Records below:

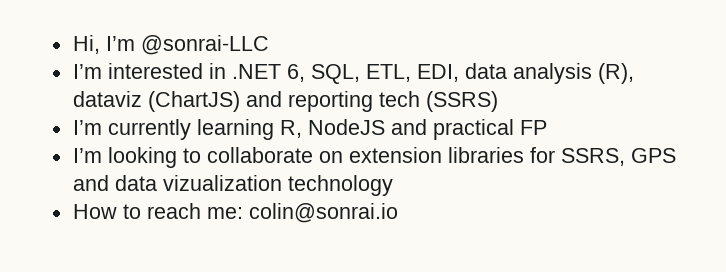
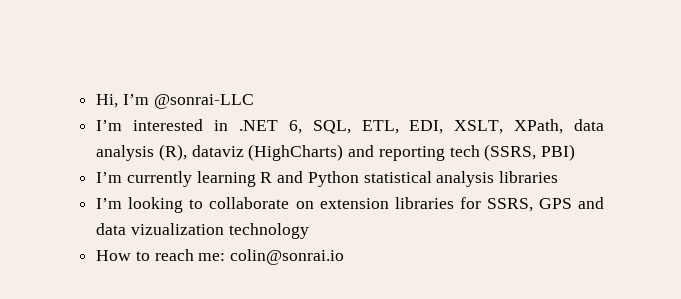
(459, 73) none -> [454,119,564,134] XSLT, XPath,
[147,91,240,112] (ChartJS) -> [248,144,344,161] (HighCharts)
[425,91,498,112] (SSRS) -> [484,144,576,161] (SSRS, PBI)
[279,119,547,140] R, NodeJS and practical FP -> [260,171,559,187] R and Python statistical analysis libraries

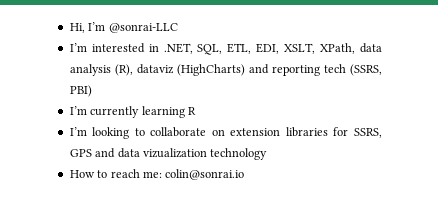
[238,120,302,134] .NET 6, -> [163,43,193,54] .NET,
[277,171,559,187] and Python statistical analysis libraries -> (196, 111) none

End of Records.

The result should be every entry, word for word, and no pictures.

> Expected answer:
(459, 73) none -> [454,119,564,134] XSLT, XPath,
[147,91,240,112] (ChartJS) -> [248,144,344,161] (HighCharts)
[425,91,498,112] (SSRS) -> [484,144,576,161] (SSRS, PBI)
[279,119,547,140] R, NodeJS and practical FP -> [260,171,559,187] R and Python statistical analysis libraries

[238,120,302,134] .NET 6, -> [163,43,193,54] .NET,
[277,171,559,187] and Python statistical analysis libraries -> (196, 111) none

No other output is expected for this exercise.